▸ REQUIRED WORK:
Looking at the records below, please say how many lines contain the word "объект", as a bare number.
[DATA UNDER STUDY Boundary: Start]
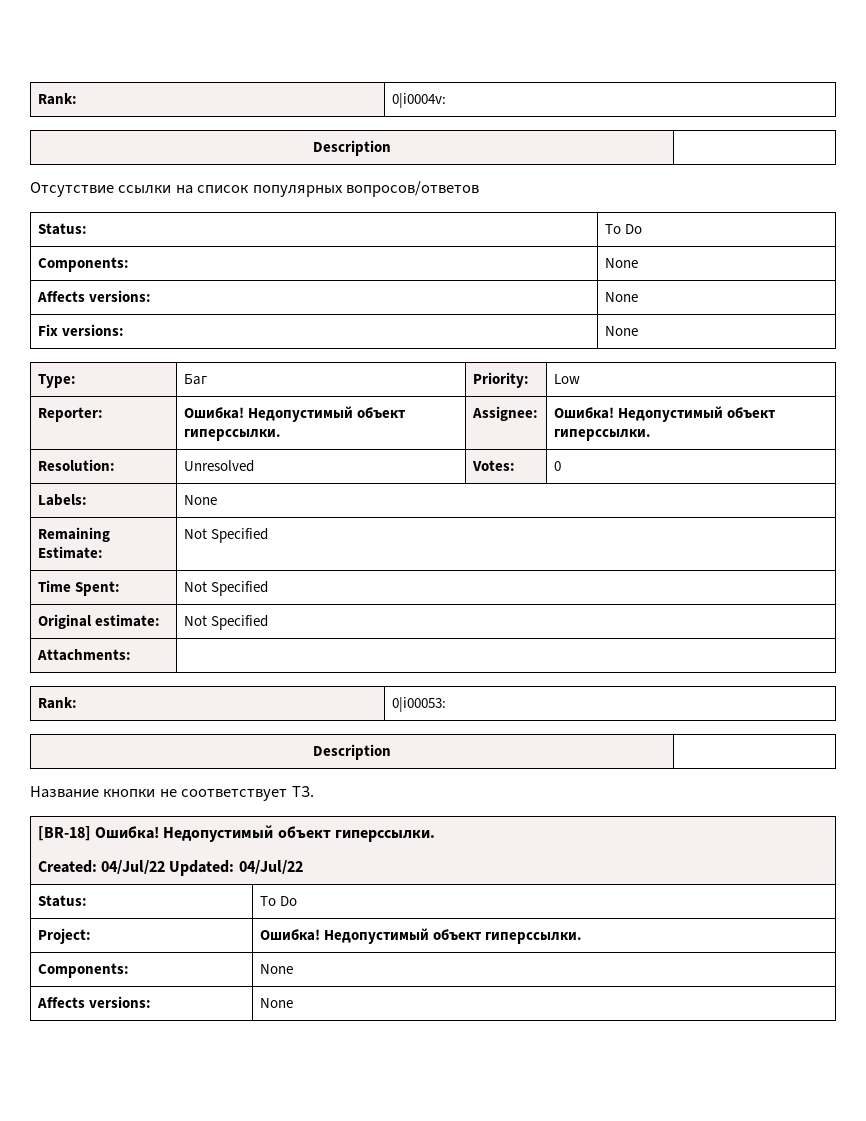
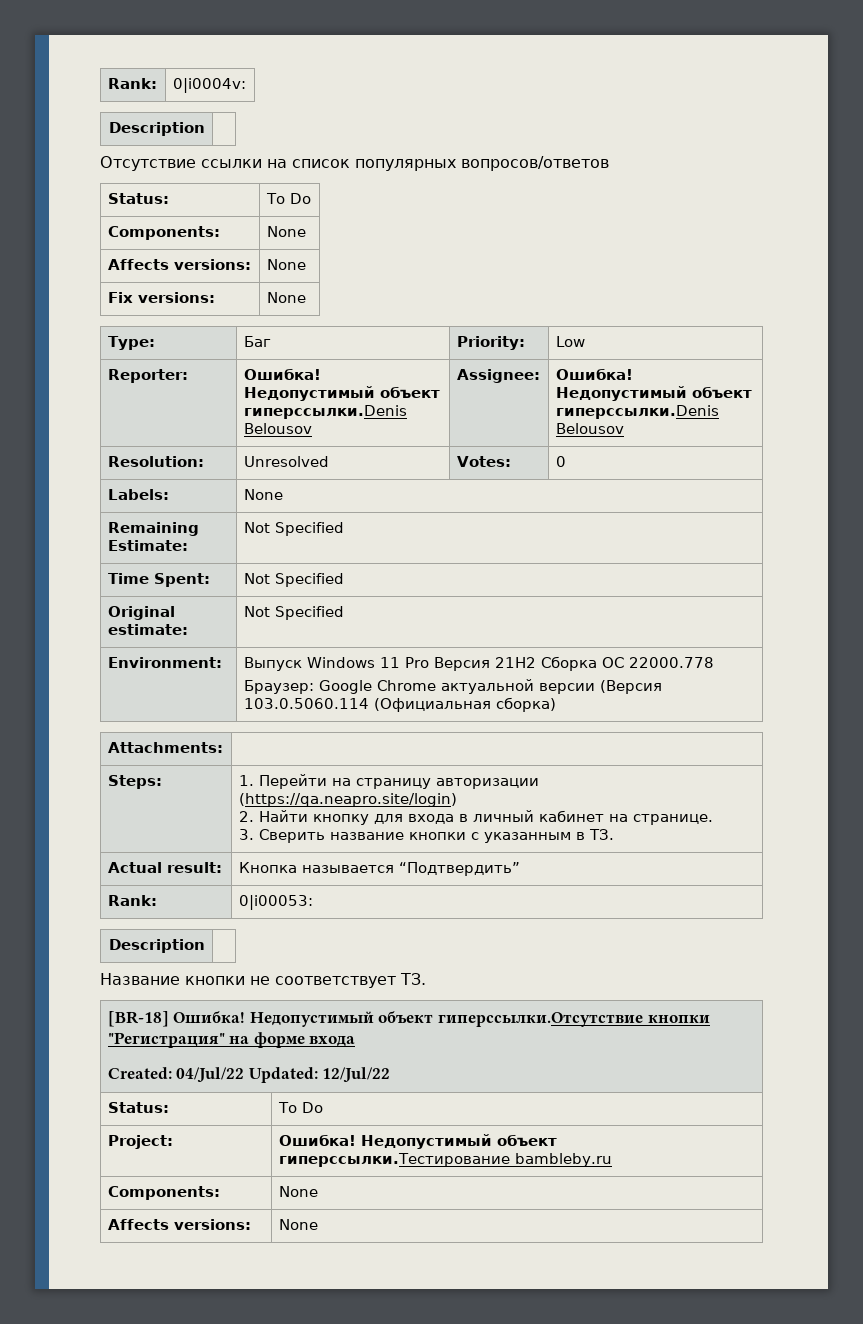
- Reporter: | Ошибка! Недопустимый объект гиперссылки. | Assignee: | Ошибка! Недопустимый объект гиперссылки.
+ Reporter: | Ошибка! Недопустимый объект гиперссылки.Denis Belousov | Assignee: | Ошибка! Недопустимый объект гиперссылки.Denis Belousov
+ Environment: | Выпуск Windows 11 Pro Версия 21H2 Сборка ОС 22000.778
+ Браузер: Google Chrome актуальной версии (Версия 103.0.5060.114 (Официальная сборка)
  Attachments: |
+ Steps: | 1. Перейти на страницу авторизации (https://qa.neapro.site/login)
+ 2. Найти кнопку для входа в личный кабинет на странице.
+ 3. Сверить название кнопки с указанным в ТЗ.
+ Actual result: | Кнопка называется “Подтвердить”
- [BR-18] Ошибка! Недопустимый объект гиперссылки.
- Created: 04/Jul/22 Updated: 04/Jul/22
+ [BR-18] Ошибка! Недопустимый объект гиперссылки.Отсутствие кнопки "Регистрация" на форме входа
+ Created: 04/Jul/22 Updated: 12/Jul/22
- Project: | Ошибка! Недопустимый объект гиперссылки.
+ Project: | Ошибка! Недопустимый объект гиперссылки.Тестирование bambleby.ru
[DATA UNDER STUDY Boundary: End]
▸ WORKED SOLUTION:
6